··· DATA RECORDS

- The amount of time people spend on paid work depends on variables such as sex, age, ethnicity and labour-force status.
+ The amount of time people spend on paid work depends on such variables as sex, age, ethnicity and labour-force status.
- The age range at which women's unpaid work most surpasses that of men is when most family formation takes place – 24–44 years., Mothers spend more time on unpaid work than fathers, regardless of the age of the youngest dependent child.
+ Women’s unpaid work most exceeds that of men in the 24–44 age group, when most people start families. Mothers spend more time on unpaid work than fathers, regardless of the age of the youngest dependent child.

······
··· DATA RECORDS

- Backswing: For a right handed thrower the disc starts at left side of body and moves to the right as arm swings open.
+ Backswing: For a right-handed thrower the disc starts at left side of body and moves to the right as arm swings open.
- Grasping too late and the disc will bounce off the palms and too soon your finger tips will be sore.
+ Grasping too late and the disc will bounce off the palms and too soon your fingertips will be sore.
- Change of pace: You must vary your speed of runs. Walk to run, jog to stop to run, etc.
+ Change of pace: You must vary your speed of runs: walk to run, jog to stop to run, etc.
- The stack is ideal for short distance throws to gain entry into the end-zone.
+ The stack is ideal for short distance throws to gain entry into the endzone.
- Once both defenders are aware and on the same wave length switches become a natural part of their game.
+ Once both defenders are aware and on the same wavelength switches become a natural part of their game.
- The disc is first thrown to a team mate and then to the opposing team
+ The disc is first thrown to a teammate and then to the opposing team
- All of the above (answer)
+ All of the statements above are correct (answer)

······
··· DATA RECORDS

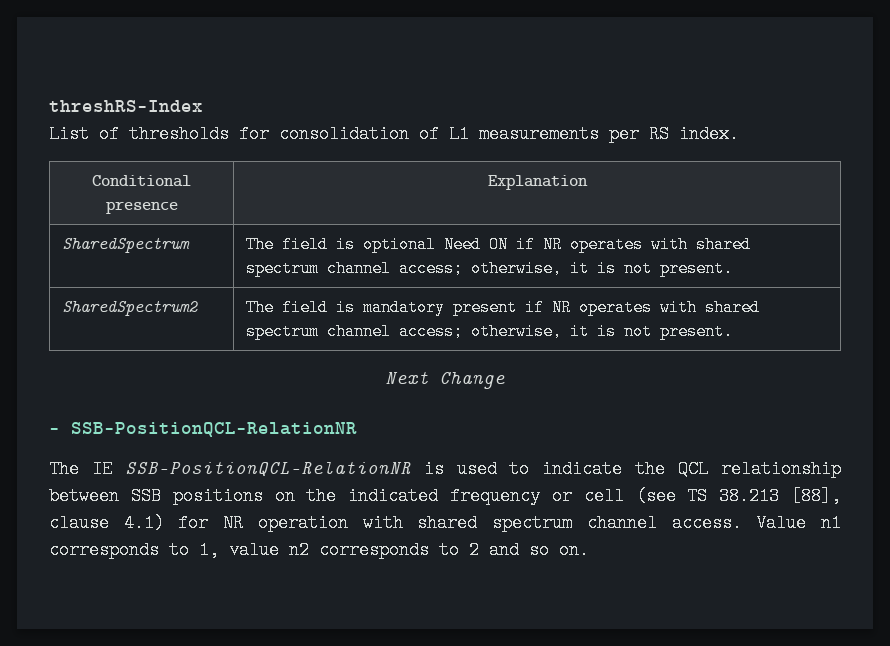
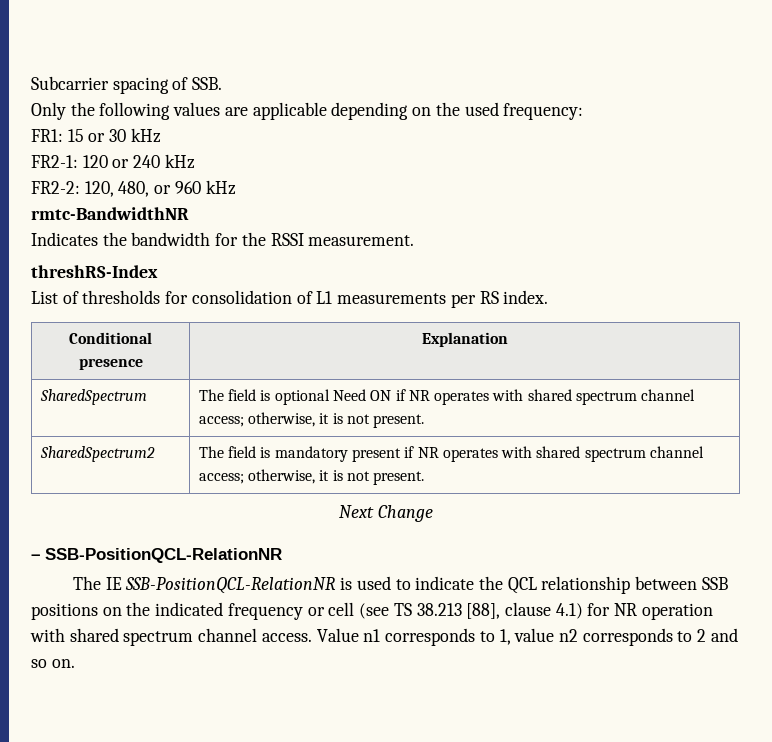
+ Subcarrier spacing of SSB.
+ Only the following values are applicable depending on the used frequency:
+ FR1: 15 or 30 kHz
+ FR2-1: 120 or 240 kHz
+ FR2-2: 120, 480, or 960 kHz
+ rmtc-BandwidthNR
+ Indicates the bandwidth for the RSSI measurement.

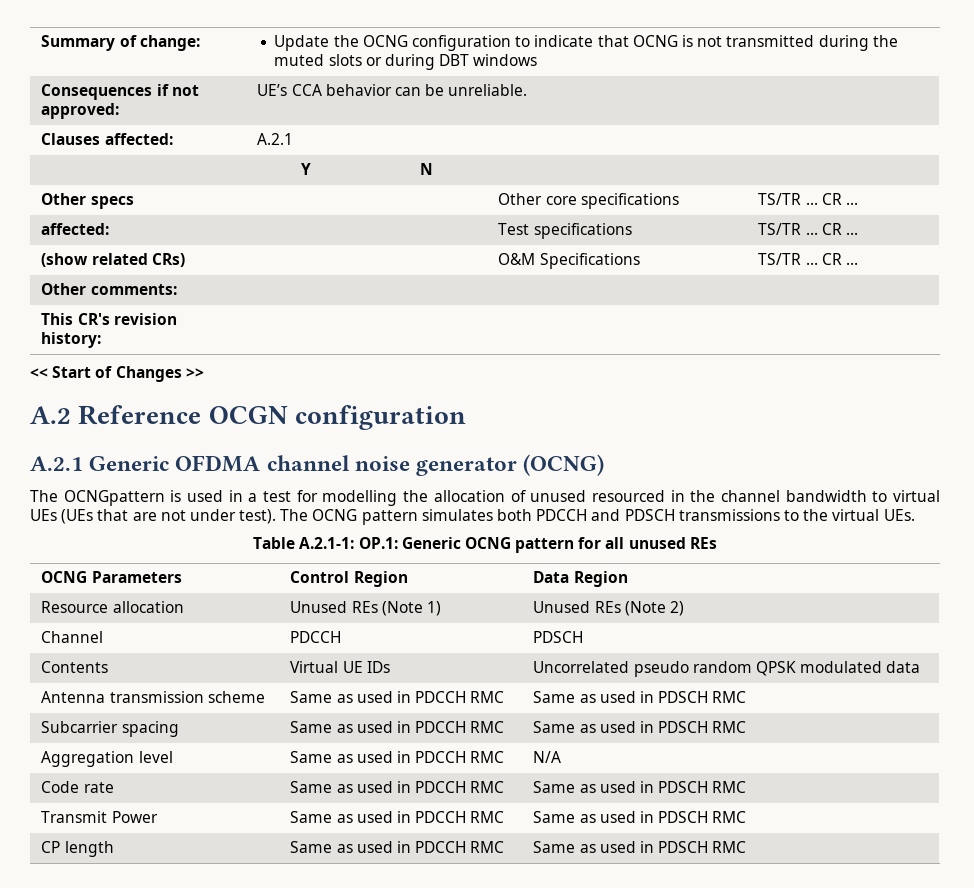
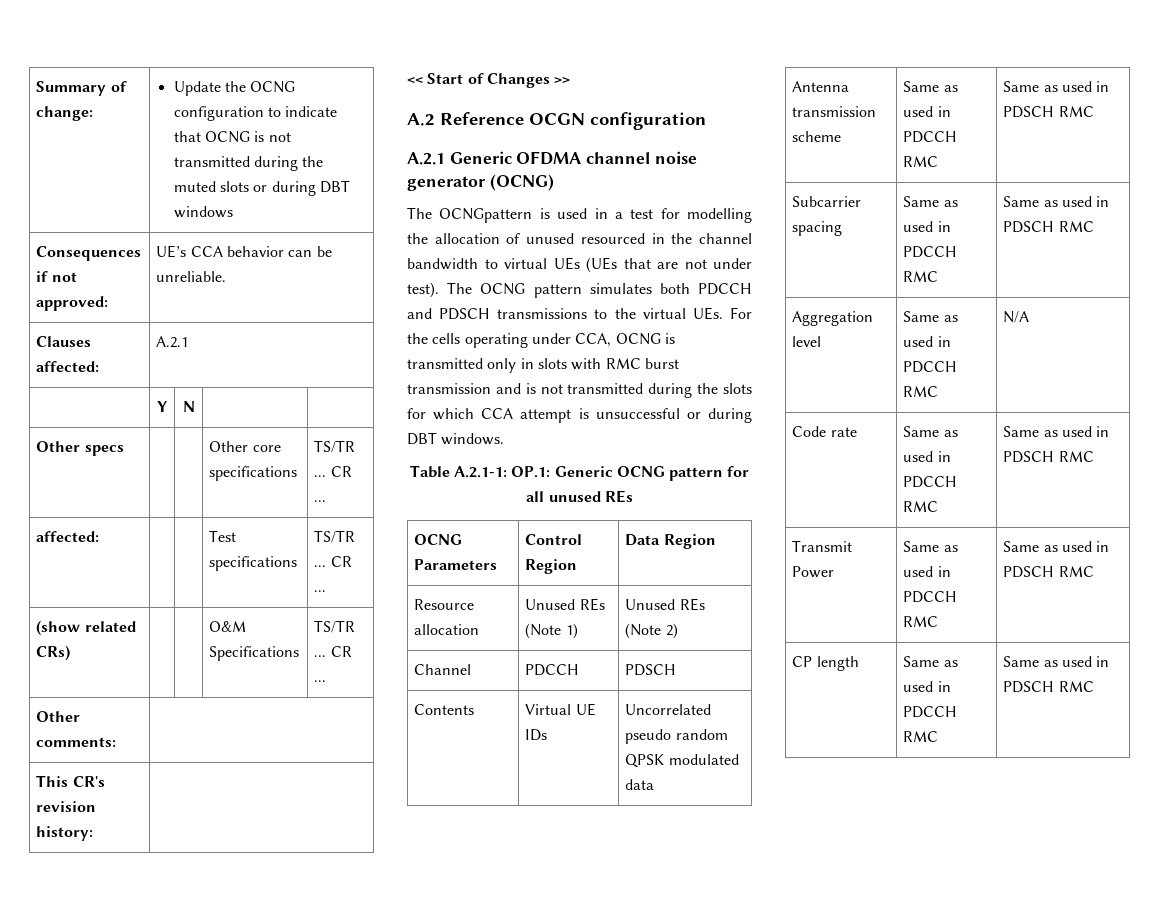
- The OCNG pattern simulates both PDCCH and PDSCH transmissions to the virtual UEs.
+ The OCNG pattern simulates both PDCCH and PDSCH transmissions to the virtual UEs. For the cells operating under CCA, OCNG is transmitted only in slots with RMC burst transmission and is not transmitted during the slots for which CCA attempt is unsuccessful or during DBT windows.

······

**TASK STATEMENT:**
Collect each line above holding the string "distance".

**PROBLEM SOLUTION:**
- The stack is ideal for short distance throws to gain entry into the end-zone.
+ The stack is ideal for short distance throws to gain entry into the endzone.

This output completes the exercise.